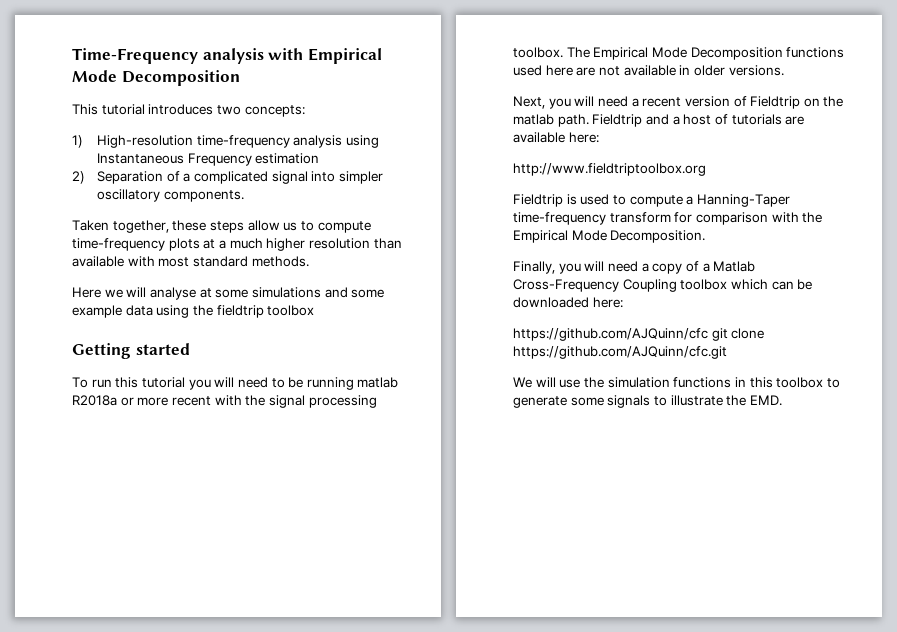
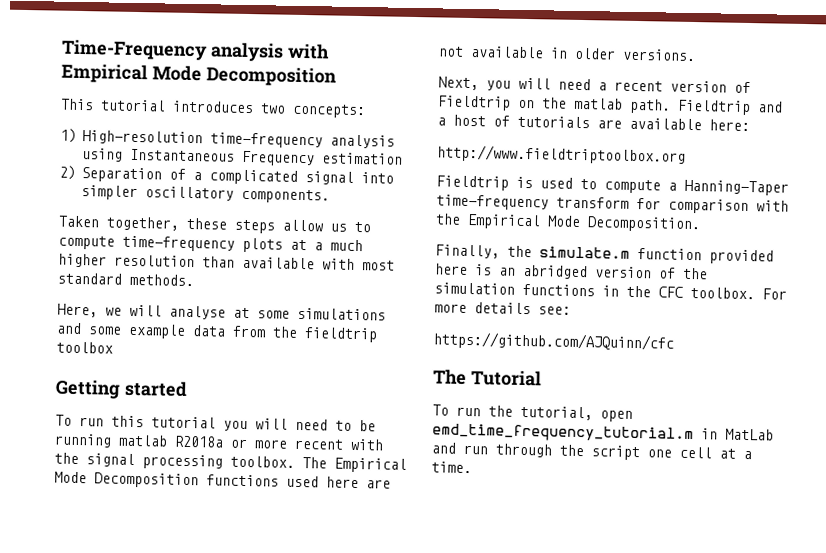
- Here we will analyse at some simulations and some example data using the fieldtrip toolbox
+ Here, we will analyse at some simulations and some example data from the fieldtrip toolbox
- Finally, you will need a copy of a Matlab Cross-Frequency Coupling toolbox which can be downloaded here:
- https://github.com/AJQuinn/cfc git clone https://github.com/AJQuinn/cfc.git
- We will use the simulation functions in this toolbox to generate some signals to illustrate the EMD.
+ Finally, the simulate.m function provided here is an abridged version of the simulation functions in the CFC toolbox. For more details see:
+ https://github.com/AJQuinn/cfc
+ The Tutorial
+ To run the tutorial, open emd_time_frequency_tutorial.m in MatLab and run through the script one cell at a time.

• • • •

WHAT YOU SHOULD DO -
From the line holding "from the fieldtrip toolbox" to the last line of the records, quote each line exactly and add nothing.

RESULT OF THIS EXERCISE -
+ Here, we will analyse at some simulations and some example data from the fieldtrip toolbox
- Finally, you will need a copy of a Matlab Cross-Frequency Coupling toolbox which can be downloaded here:
- https://github.com/AJQuinn/cfc git clone https://github.com/AJQuinn/cfc.git
- We will use the simulation functions in this toolbox to generate some signals to illustrate the EMD.
+ Finally, the simulate.m function provided here is an abridged version of the simulation functions in the CFC toolbox. For more details see:
+ https://github.com/AJQuinn/cfc
+ The Tutorial
+ To run the tutorial, open emd_time_frequency_tutorial.m in MatLab and run through the script one cell at a time.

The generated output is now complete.